Oui parce que si je pleurais pour avoir des organigrammes à la Commission ou dans les autres pays que j'ai étudié, là, en Allemagne, la chose non seulement existe (!) mais aussi est disponible (!!) sur internet (!!!) wunderschön, fête de la boule de Berlin. Et là, on ne parle pas en abréviations comme en France, oh non. On parle en divisions et en subdivisions, en Abteilung V et Referat Vc4. C'est même dans les emails, ton contact il signe Ida Currywurst Vc4, pour qu'on soit bien sûr. Et il y a des couleurs, aussi. Des couleurs pour les Referat qui sont à Berlin, et des couleurs pour ceux qui sont à Bonn. Avec parfois un petit rebelle délocalisé dans les Länder.
Alors bon, des prénoms, il y en a de tous genres. Il y a des Gerhard, des Günter, des Gisbert, des Gert. Des Gerda, des Rita, des Saskia, des Barbara. Et puis il y a ceux auxquels on a vraiment du mal à assigner un genre:  Ute (femme), Uwe (homme), Renate (femme), Carlsten (homme). Et il y a des prénoms étonnamment francisés: Sabine, Odile, et surtout... Sybille. Oui mais on ne le prononce pas de la même manière. Essayez-le vous-même, allez sur google translate, tapez Sybille, traduisez en Allemand, et puis cliquez sur le "prononciation". (Vous pouvez faire ça avec votre propre prénom dans toutes les langues, généralement ce n'est pas bloqué, et vous verrez ça occupe bien quand on n'a rien à faire).

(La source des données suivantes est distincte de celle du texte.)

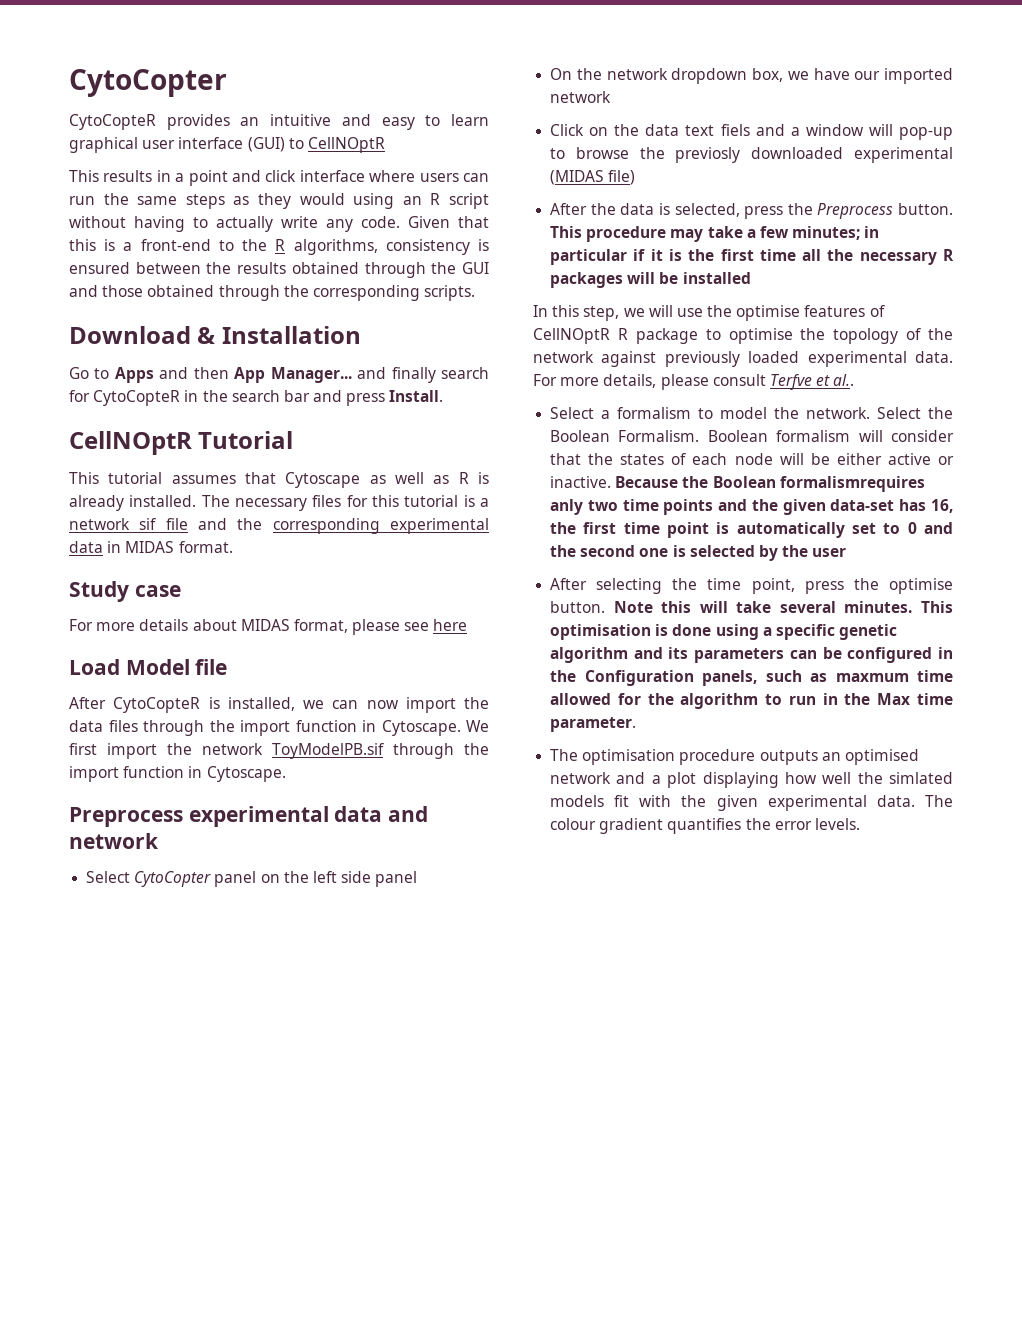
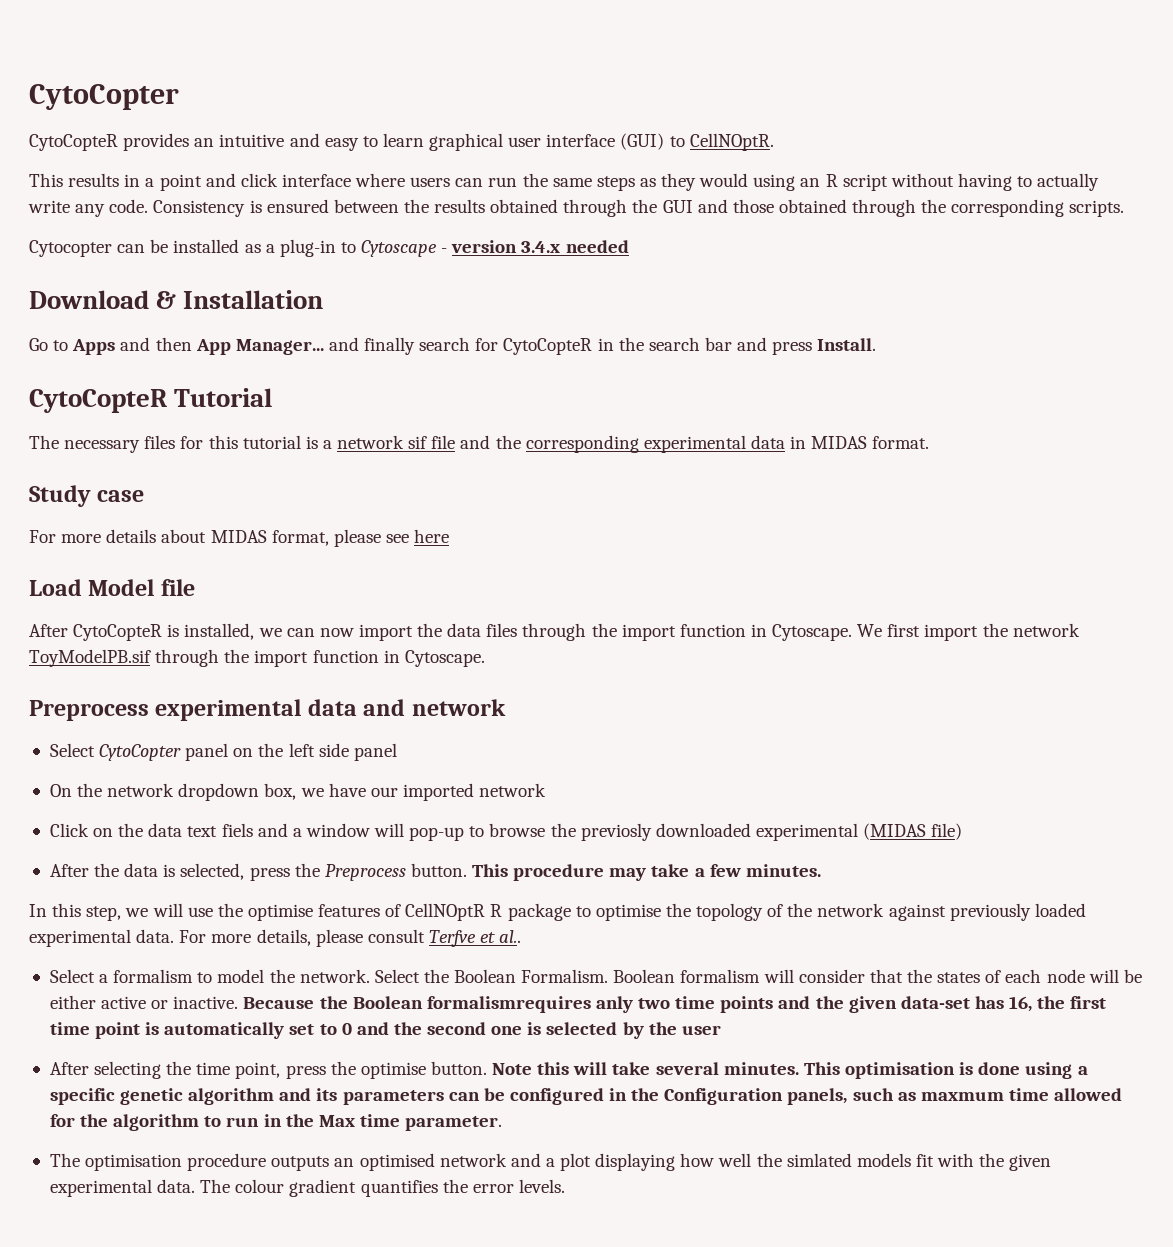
[307,137,385,153] CellNOptR -> [689,133,774,151] CellNOptR.
[408,216,489,228] [69,239,470,255] Given that this is a front-end to the R algorithms, consistency -> [153,200,246,217] Consistency
(476, 293) none -> [29,239,629,257] // Cytocopter can be installed as a plug-in to Cytoscape - version 3.4.x needed
[69,431,192,455] CellNOptR -> [29,389,168,413] CytoCopteR
[69,472,489,488] [69,495,197,511] This tutorial assumes that Cytoscape as well as R is already installed. -> (273, 397) none
[792,226,880,240] [550,249,954,265] [550,272,751,288] minutes; in particular if it is the first time all the necessary R packages will be installed -> [745,864,821,877] minutes.

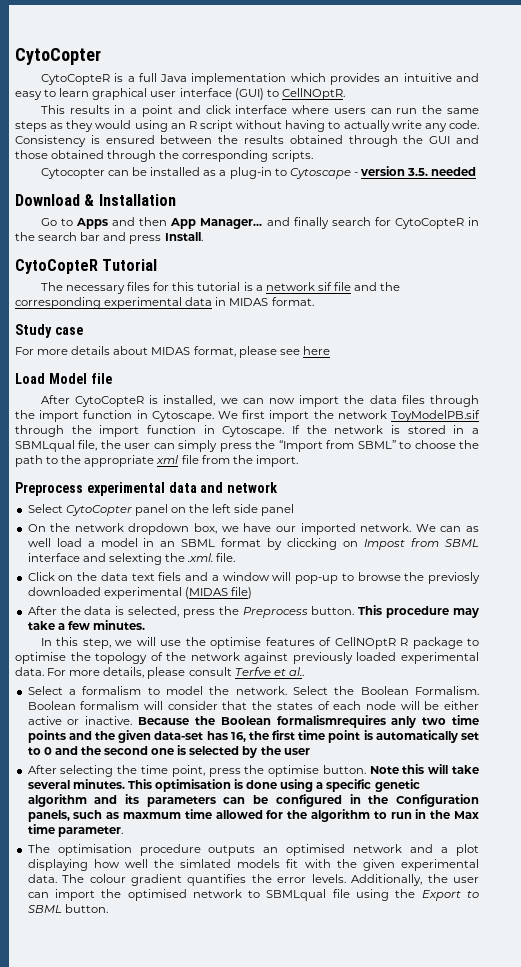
(118, 142) none -> [114,73,326,85] is a full Java implementation which
[521,241,561,253] 3.4.x -> [407,168,429,176] 3.5.
(485, 658) none -> [291,425,480,434] [15,440,479,452] [15,455,298,467] If the network is stored in a SBMLqual file, the user can simply press the “Import from SBML” to choose the path to the appropriate xml file from the import.
[479,783,547,797] network -> [360,523,480,532] [27,538,479,550] [27,553,236,565] network. We can as well load a model in an SBML format by cliccking on Impost from SBML interface and selexting the .xml. file.
(565, 1186) none -> [351,874,480,886] [27,889,480,901] [27,904,108,913] Additionally, the user can import the optimised network to SBMLqual file using the Export to SBML button.

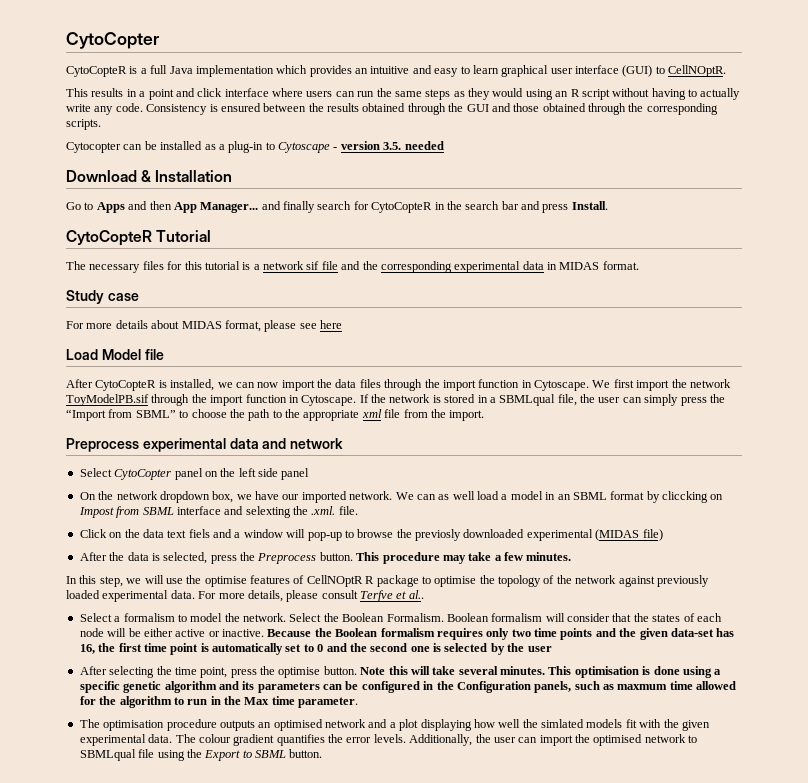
[276,715,417,728] formalismrequires anly -> [380,628,510,640] formalism requires only

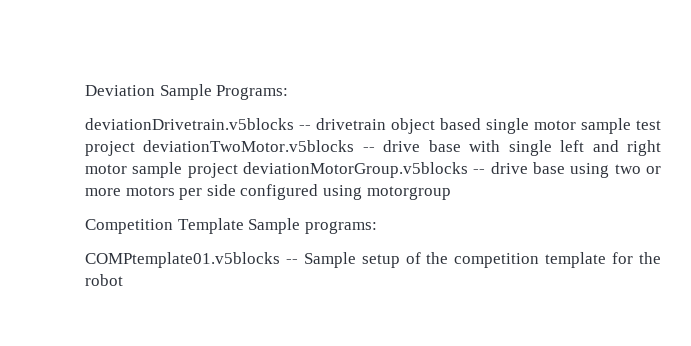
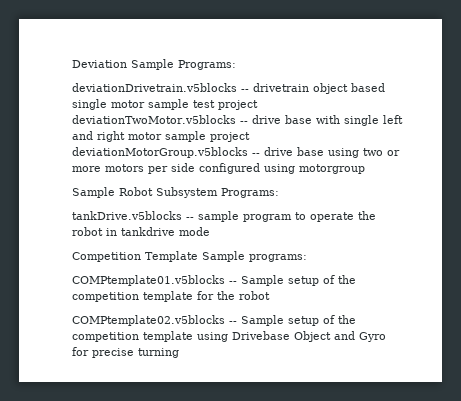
(451, 193) none -> [72,187,279,198] [72,211,376,222] [72,227,210,236] // Sample Robot Subsystem Programs: // tankDrive.v5blocks -- sample program to operate the robot in tankdrive mode
(123, 280) none -> [72,315,356,326] [72,331,386,342] [72,347,179,358] // COMPtemplate02.v5blocks -- Sample setup of the competition template using Drivebase Object and Gyro for precise turning

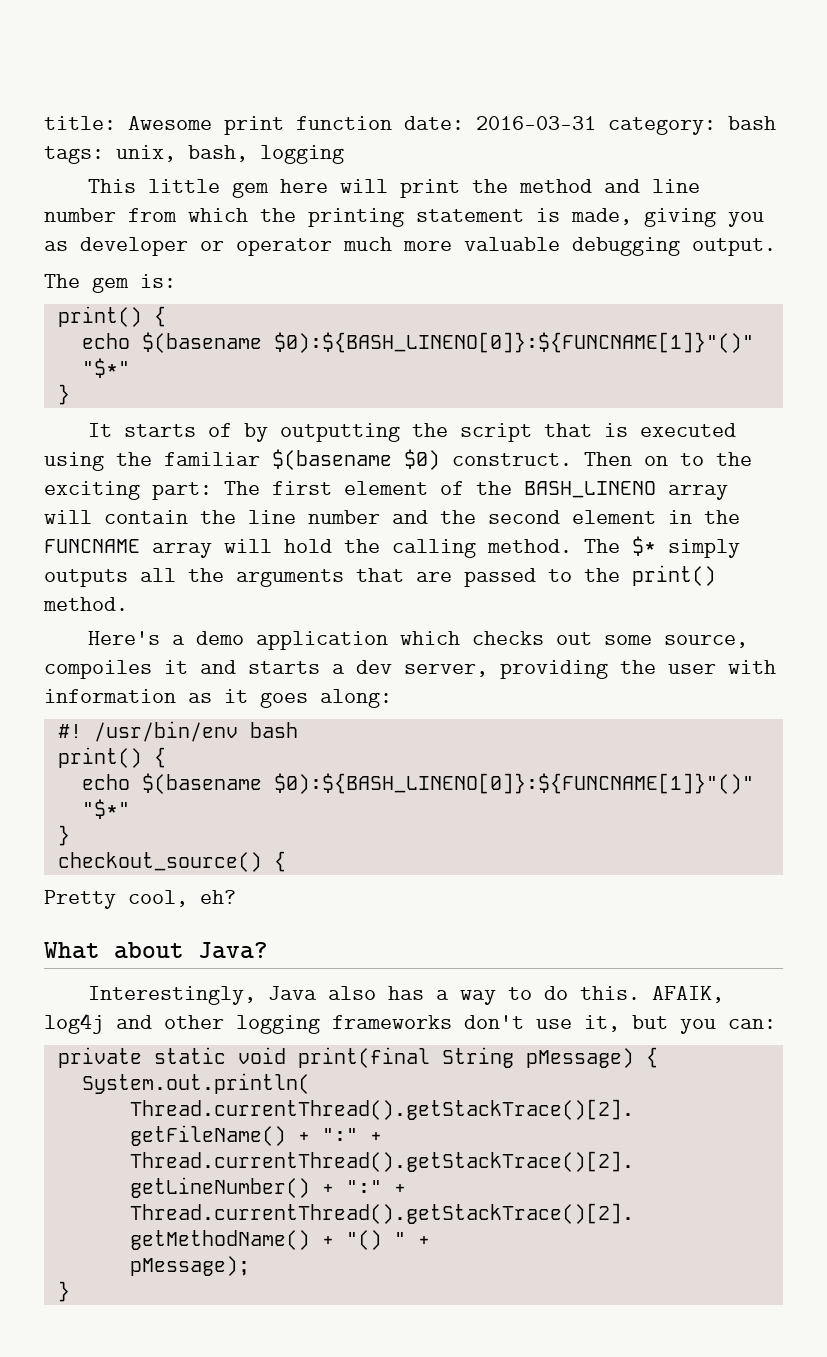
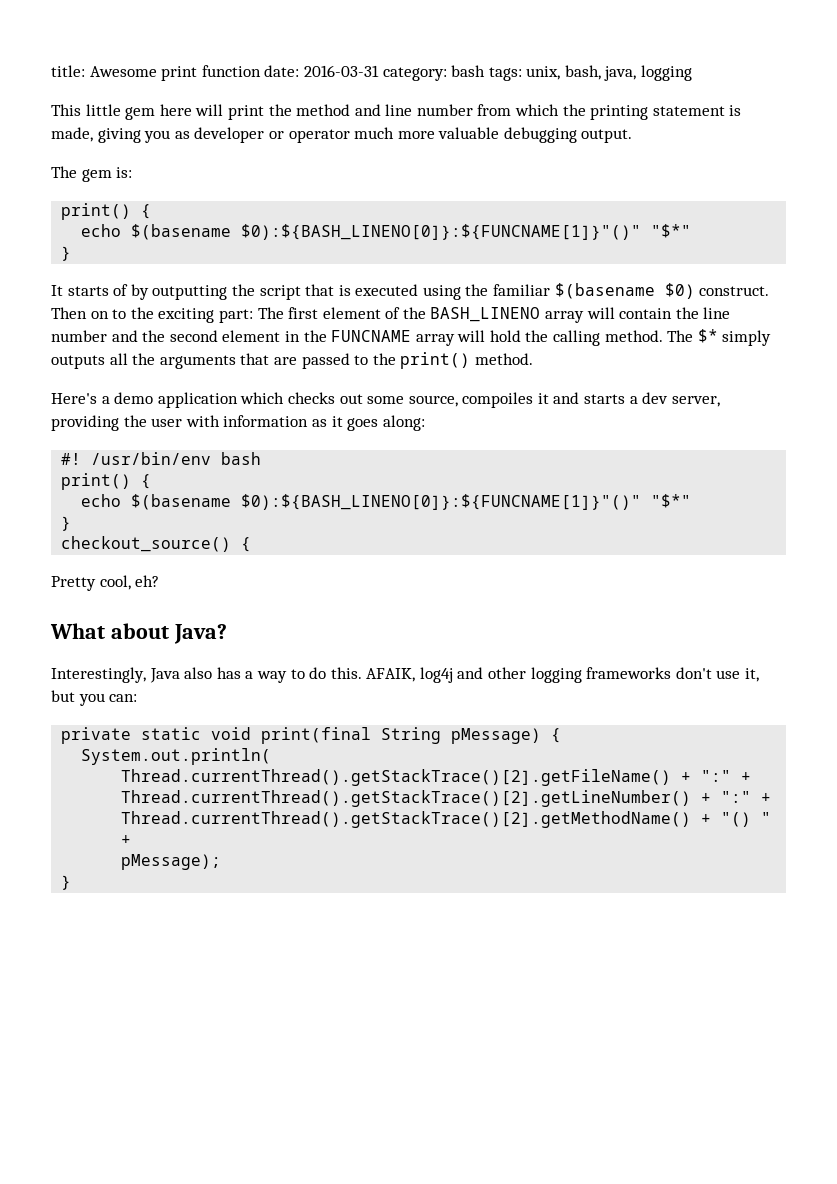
(248, 153) none -> [604,66,637,81] java,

Enfin bon, une fois ces petites broutilles d'usage derrière soi, il faut prendre contact avec tous ces braves gens. 
...
" Tüüüt... Tüüüt... - !ding! *Unsere Korrespondenten werden vorübergehend besetzt, danken Ihnen für Ihre Geduld* !ding! Unsere Korr..." - Klak - "BundesministeriumfürSauerkrautundWürstchenGutentaaaaag?"
"Heeeu... Goutèntague. Do you speak English?"
"Arh... Sprechen Sie Deutsch?"
"Ah, heu, ben oui, enfin, iche souche fure das Bureau von Ida Courriwourste?"
"Wer? Aaah! Doch, Ida Currywurst."

Enfin vous voyez le genre.
En plus généralement tous ces braves gens ne travaillent plus dans le ministère qu'ils avaient l'habitude de représenter à l'époque, et alors là, leur trace s'efface dans l'immensité du sillon de l'anonymat post-départ. C'est pas déprimant d'être fonctionnaire là-bas tiens, tu donnes dix ans de ta vie à travailler comme un malade sur un dossier spécifique, puis on te remplace et plus personne ne sait qui tu es. Surtout quand ton Referat a depuis été supprimé: jedoch, il n'est plus dans l'organigramme! Prions pour qu'Ida Currywurst n'ait pas pris sa pension, parce sinon là il n'y a absolument plus d'espoir.
Enfin voilà, le sujet de ma thèse en Allemand c'est die EU-Osterweiterung und die Arbeitnehmerfreizügigkeit (oui, un seul mot pour dire "libre circulation des travailleurs", sans même avoir un tout petit équivalent de "circulation" dedans). 
J'en suis pour le moment à un stade où je commence à être légèrement fatiguée et où j'envoie des emails avec des fautes d'orthographe à Günter, c'est une assez mauvaise idée... En même temps si en France on m'a répondu à mes emails comme si de rien n'était quand j'ai utilisé "le cas échéant" comme synonyme de "dans le cas contraire" et que j'ai envoyé ça à un groupe de juristes... L'espoir est permis.